(Records from a collection)
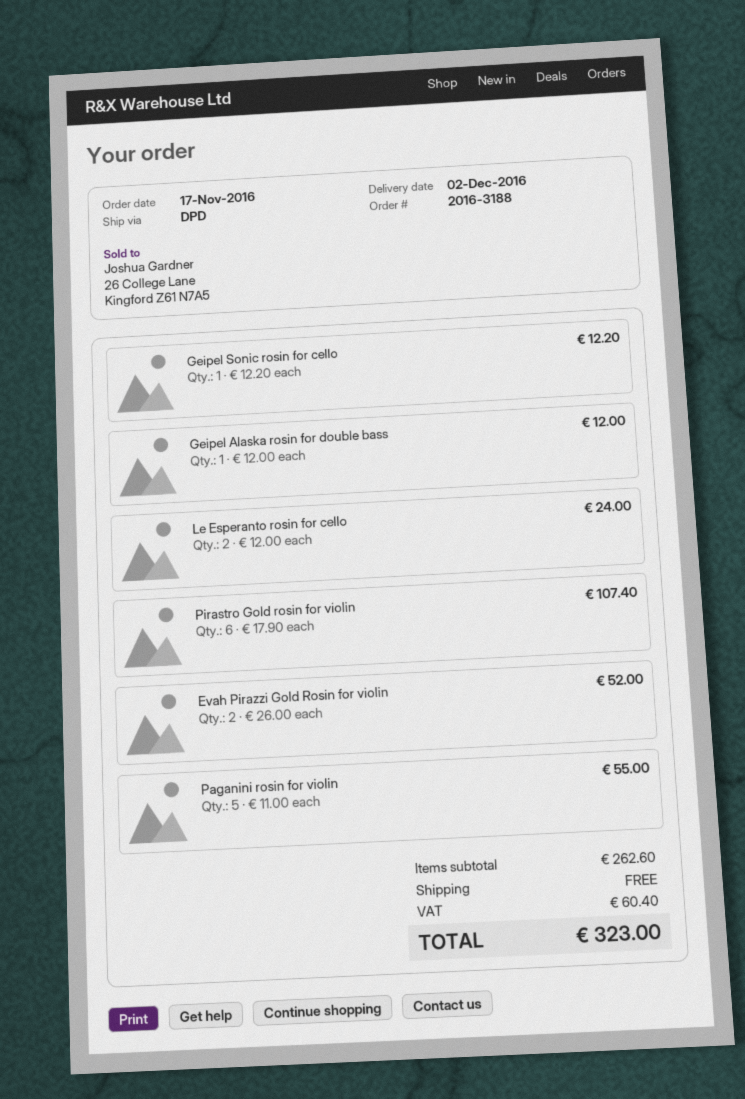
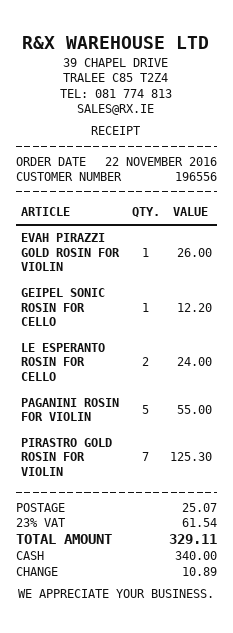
order date: 2016-11-17 -> 2016-11-22
Geipel Alaska rosin for double bass: 1 for 12.00 -> none
Pirastro Gold rosin for violin: 6 for 107.40 -> 7 for 125.30
Evah Pirazzi Gold Rosin for violin: 2 for 52.00 -> 1 for 26.00
shipping: 0.00 -> 25.07
tax: 60.40 -> 61.54
total: 323.00 -> 329.11

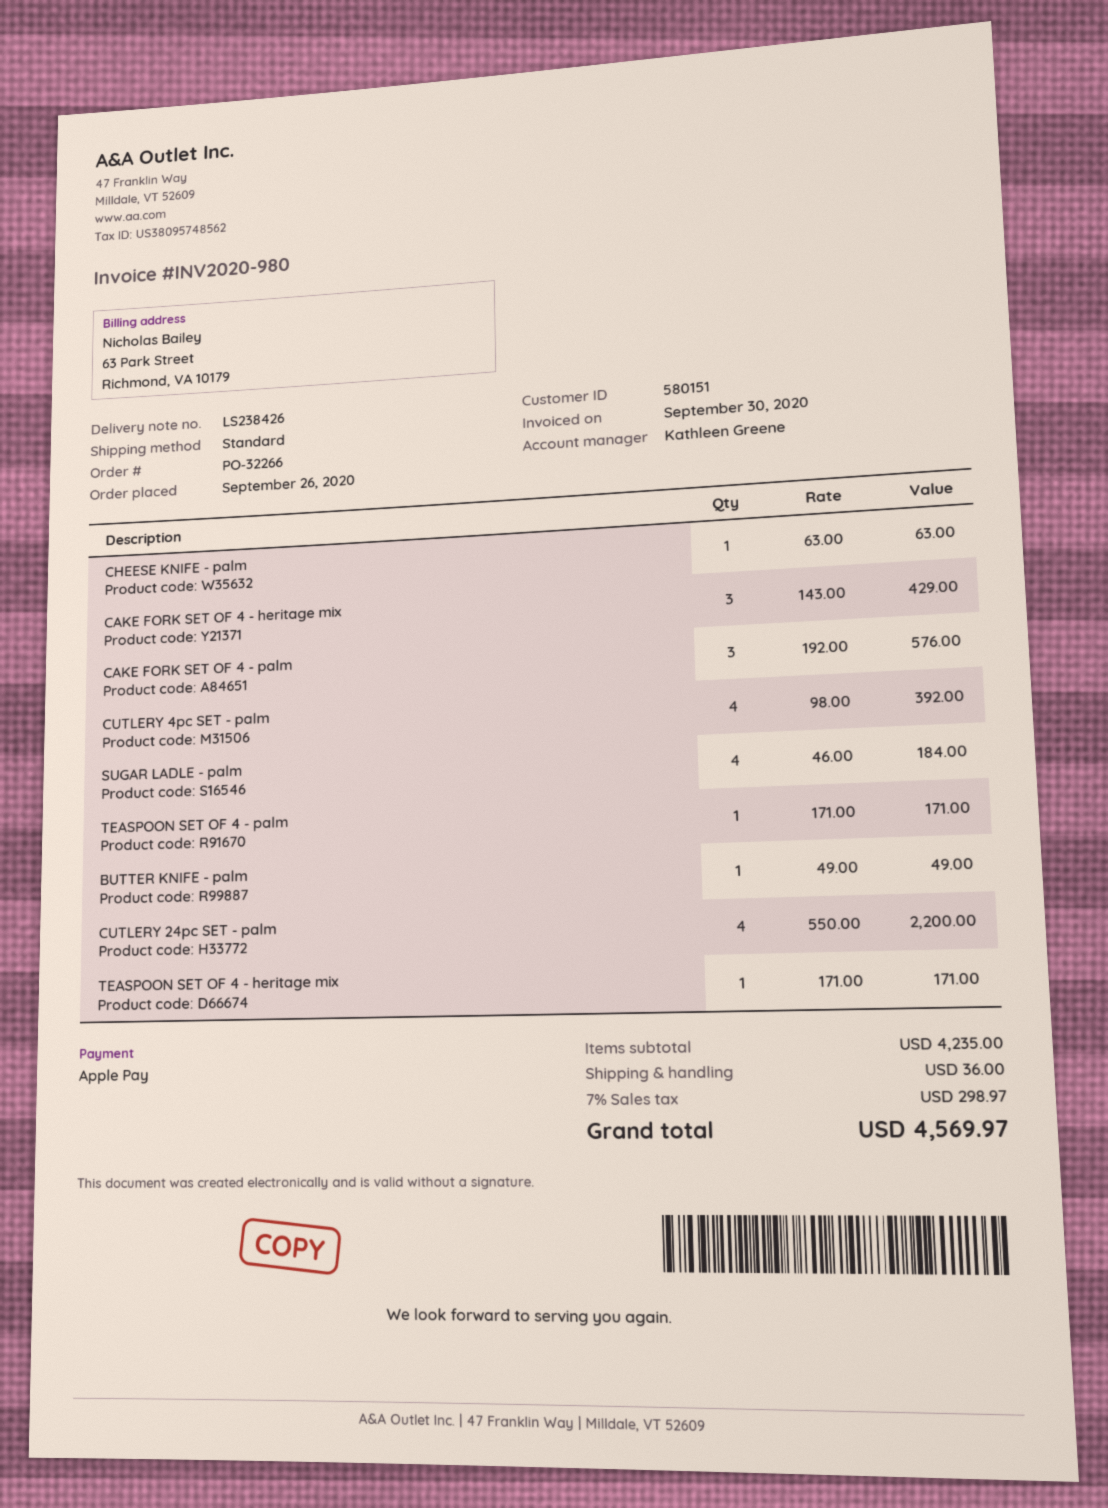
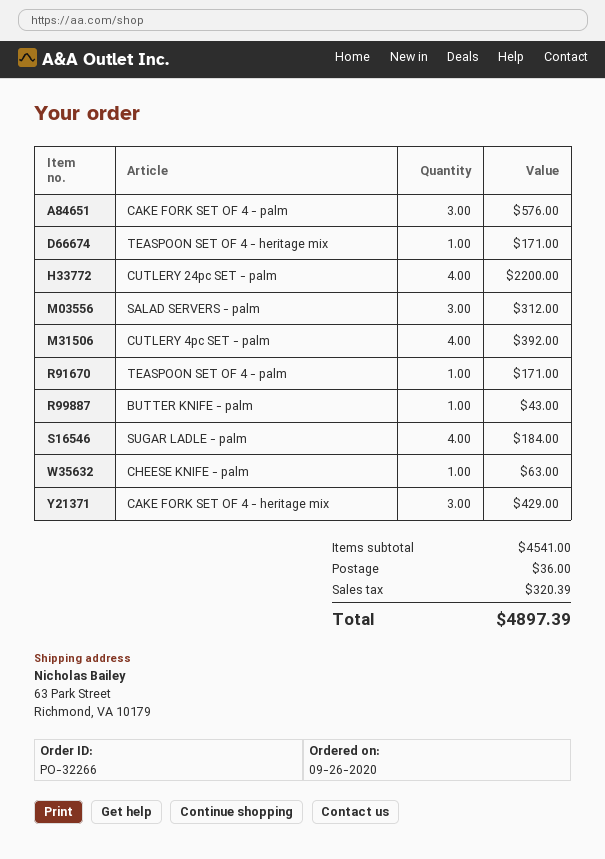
BUTTER KNIFE - palm: 1 for 49.00 -> 1 for 43.00
SALAD SERVERS - palm: none -> 3 for 312.00
subtotal: 4235.00 -> 4541.00
tax: 298.97 -> 320.39
total: 4569.97 -> 4897.39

■ **EXERCISE DIRECTIONS**
Copy all lines above where "violin" is present.

■ **RESPONSE**
Pirastro Gold rosin for violin: 6 for 107.40 -> 7 for 125.30
Evah Pirazzi Gold Rosin for violin: 2 for 52.00 -> 1 for 26.00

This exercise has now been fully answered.